Chuck and Sally Smith didn't hold elected leadership positions or make grand gestures that attracted attention. Still, their impact on the Cornell community was deep. "They just did the little things that needed to be done, things that communities do to look out for each other - taking a casserole when someone dies, working at the church, or whatever needs to be done. They just went about it quietly," a family member said.
While reading a recent Community Foundation annual report, their daughter realized that establishing an endowment fund in her parents' names through the Foundation was the perfect way to continue their legacy in Cornell. "The community meant so much to them," a family member noted. "They liked the way small towns look out for each other and take care of each other when someone is struggling."

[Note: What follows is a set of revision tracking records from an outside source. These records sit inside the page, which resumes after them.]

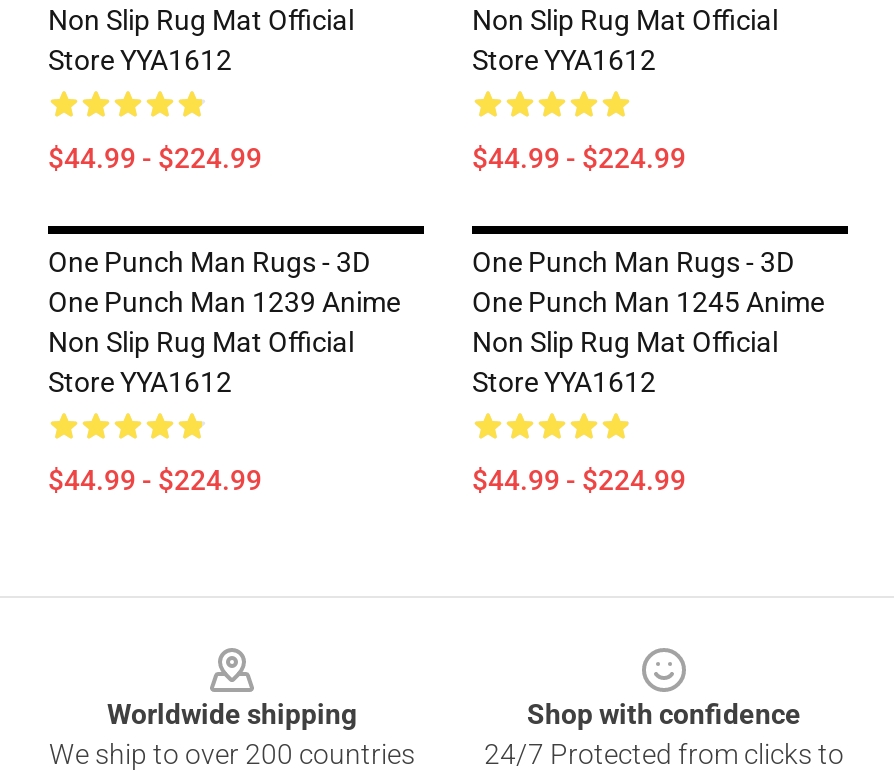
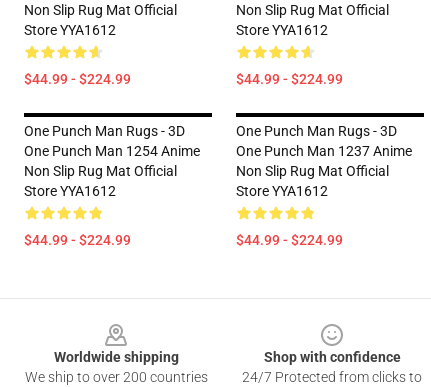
- One Punch Man 1239 Anime
+ One Punch Man 1254 Anime

- One Punch Man 1245 Anime
+ One Punch Man 1237 Anime
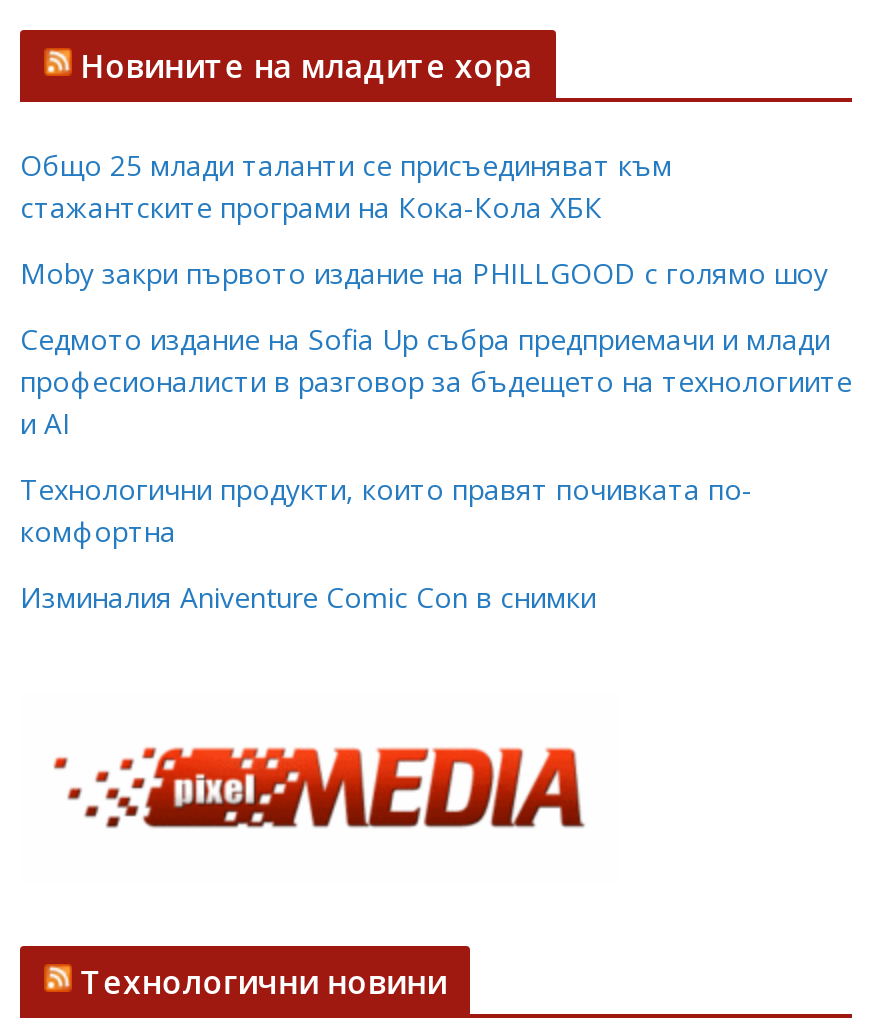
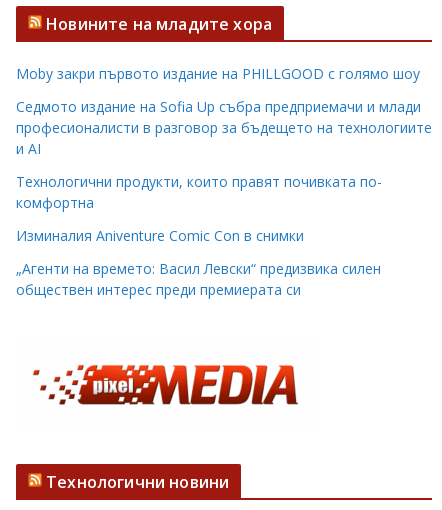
- Общо 25 млади таланти се присъединяват към
- стажантските програми на Кока-Кола ХБК

moved up: Moby закри първото издание на PHILLGOOD с голямо шоу | Седмото издание на Sofia Up събра предприемачи и млади | професионалисти в разговор за бъдещето на технологиите | Технологични продукти, които правят почивката по- | комфортна | Изминалия Aniventure Comic Con в снимки

+ „Агенти на времето: Васил Левски“ предизвика силен
+ обществен интерес преди премиерата си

Chuck and Sally were born in the 1940s in Chippewa County. They became high school sweethearts at Cornell High School, got engaged while Chuck was in the U.S. Navy, and were married in 1964. After living in Norfolk, Virginia, and then River Falls, Wisconsin, Chuck's work brought them back to Cornell in 1978 to continue raising their daughter and two sons. Chuck enjoyed quietly working in the yard and garden, camping, fishing, and taking daily walks on the path he had mowed around his pond.
Sally was very active at the local high school and in the community. She served on various boards, including the Cornell Police and Fire Commission, the Food Pantry Board, and the Cornell Public Library Board, for which she was board president for many years. An avid reader herself, she often read several books at once. A social butterfly, she enjoyed her card clubs and book clubs. Her frequent laughter revealed her fun side.
Chuck and Sally passed away within two years of each other, Sally in 2013 after a lengthy illness and Chuck in 2015 of a heart attack while fishing on Otter Lake. Their family appreciates and values how the endowment fund will pay tribute to Chuck and Sally and how it will let people hold the community together through small gestures, like Chuck and Sally themselves did as a middleclass working couple.
Grants support the betterment of the Cornell Community.